Lifting the Ban on Crude Oil Exports

For almost 40 years the United States has maintained a ban on exporting domestically produced crude oil with little opposition. In recent years, however, the discovery of new sources of domestic crude oil and new techniques for extracting it has called into question the necessity of continuing the ban. Last year, the International Energy Agency’s annual report found that the U.S. will overtake Saudi Arabia and Russia as the world’s top oil producer by 2017 and would be energy independent by 2035. More and more energy experts, policymakers, and executives in the oil industry are calling for the ban to be lifted.

It is important consider the history of this ban to understand why it was enacted and what effect it was intended to have on U.S. energy security. In 1975, Congress passed the Energy Policy and Conservation Act, creating the Strategic Petroleum Reserve and the Export Administration Act of 1979, which gave the president the power to control exports for reasons of national security. This legislation was drafted in the wake of the 1973 OPEC embargo, which had caused energy prices to skyrocket in the U.S. The ban on exporting crude oil was intended to be a long-term solution, where U.S. oil refineries would be assured of enough domestically produced crude oil to continue their operations if international supplies were cut off. The ban was not a total ban however; crude oil could still be exported for consumption in Canada and Mexico. Exports were also allowed from fields in Alaska and California. The Commerce Department was allowed some leeway to grant export licenses of crude oil under certain circumstances and exports of products produced from crude oil were completely uncontrolled.

Currently, there is a debate going on about whether lifting the ban would benefit the U.S. Many experts claim that it would be economically beneficial.

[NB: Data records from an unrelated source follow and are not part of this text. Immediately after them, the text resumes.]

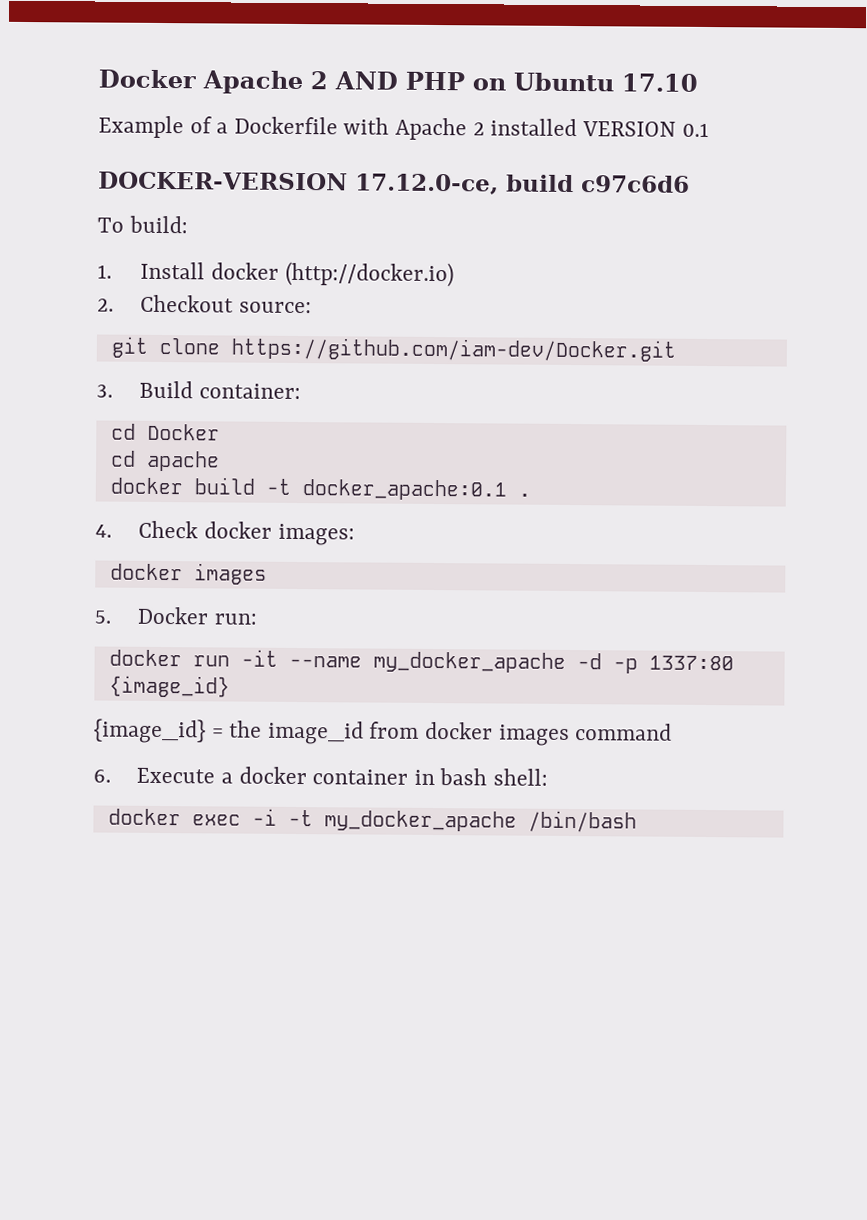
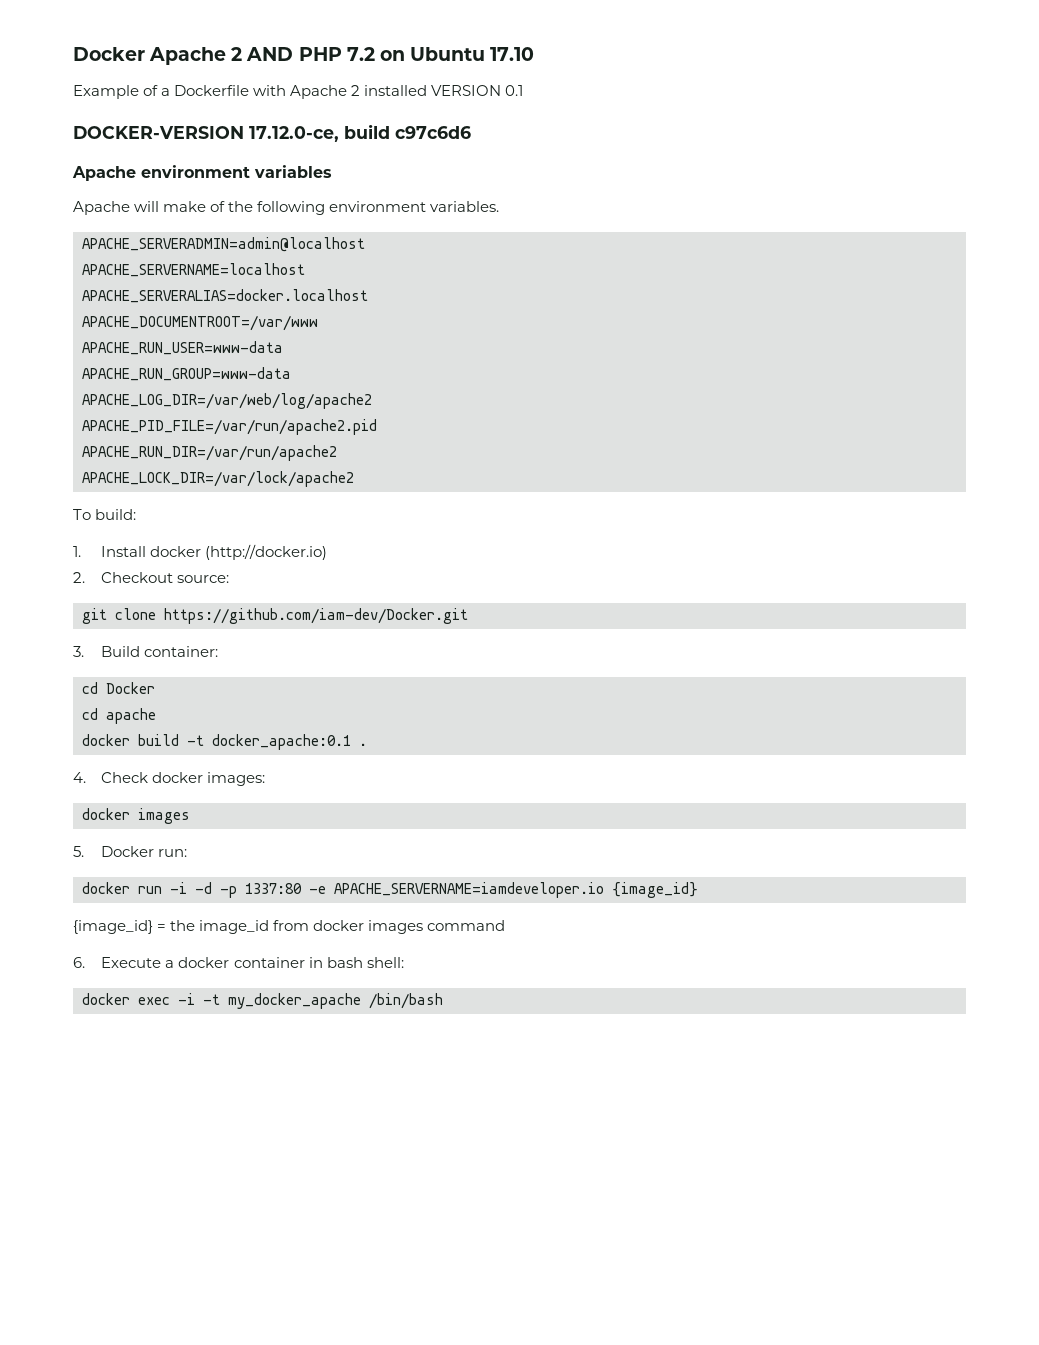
- Docker Apache 2 AND PHP on Ubuntu 17.10
+ Docker Apache 2 AND PHP 7.2 on Ubuntu 17.10
+ Apache environment variables
+ Apache will make of the following environment variables.
+ APACHE_SERVERADMIN=admin@localhost
+ APACHE_SERVERNAME=localhost
+ APACHE_SERVERALIAS=docker.localhost
+ APACHE_DOCUMENTROOT=/var/www
+ APACHE_RUN_USER=www-data
+ APACHE_RUN_GROUP=www-data
+ APACHE_LOG_DIR=/var/web/log/apache2
+ APACHE_PID_FILE=/var/run/apache2.pid
+ APACHE_RUN_DIR=/var/run/apache2
+ APACHE_LOCK_DIR=/var/lock/apache2
- docker run -it --name my_docker_apache -d -p 1337:80 {image_id}
+ docker run -i -d -p 1337:80 -e APACHE_SERVERNAME=iamdeveloper.io {image_id}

A report by NERA Economic Consulting released this September found that lifting the ban would have a positive economic impact, both for consumers and producers. The report indicated that consumers would benefit from somewhat lower energy prices and producers would benefit from being able to sell crude oil on international markets for prices higher than the cost of production. According to some industry estimates, oil exports could generate $15 billion a year by 2017. However, if the ban continues, domestic markets would not be able to absorb all of the new supply, causing prices to decrease to the point where producers would not continue their investments in domestic supplies.

The amount of crude oil that the U.S. could put on the market wouldn’t be enough at this point to unseat Saudi Arabia’s and other countries in the Organization of Petroleum Exporting Countries (OPEC) influence over energy markets, but it may boost the U.S.’s leverage.

On the other hand, many U.S. refiners argue against lifting the ban because they would no longer have access to cheaper domestic oil that they then can refine into gasoline and sell at global prices. However, this argument fails to account for the fact that U.S. refineries refine mostly heavy oil. There is a mismatch between the new sources of domestic oil and the kind of oil that U.S. refineries are most effective at processing. In the 1980s, the U.S. began to import heavy crude oil from the Middle East. Refiners spent billions of dollars to build refineries that could process the heavy oil. Domestically produced oil is light oil and while it is possible for U.S. refineries to refine it, it is far more economic for them to continue processing heavy oil. Due to the enormous cost of remodeling a refinery, it is unlikely that US refiners would want to make the investment. Given this mismatch, the U.S. will still need to import heavy oil for its refineries even if the ban is lifted.

What kind of effect would the U.S. becoming an exporter of crude oil have on U.S. foreign policy? The amount of crude oil that the U.S. could put on the market wouldn’t be enough at this point to unseat Saudi Arabia’s and other countries in the Organization of Petroleum Exporting Countries (OPEC) influence over energy markets, but it may boost the U.S.’s leverage. A report from the Brookings Institution states that lifting the ban would boost the U.S.’s credibility on free trade and give it a better position in trade negotiations and disputes.

Some analysts have questioned whether or not the U.S. would want to intervene in the Middle East to safeguard oil supplies and trade routes if it were an exporter and energy independent. The answer is most likely still yes, as no matter where the U.S. gets its fuel, prices will still be tied to the global market and therefore will be susceptible to shocks such as a crisis in the Persian Gulf. The only thing that will lessen the Middle East’s importance in the energy sector is if its supplies dry up or if global energy demand dramatically shifts towards another energy source.

Most likely, lifting the ban on crude oil exports will have little impact on the U.S.’s energy security, as refiners will still need to import foreign heavy oil for their refineries. While increasing its position as an oil exporter, the U.S. will still not be able to draw influence away from the major OPEC countries. Still, it will be a step forward towards freer trade and may possibly boost the U.S.’ position in trade negotiations. Given the economic benefits, it seems like it’s finally time to lift the ban.

Sarah Westfall is a Research Fellow for Young Professionals in Foreign Policy.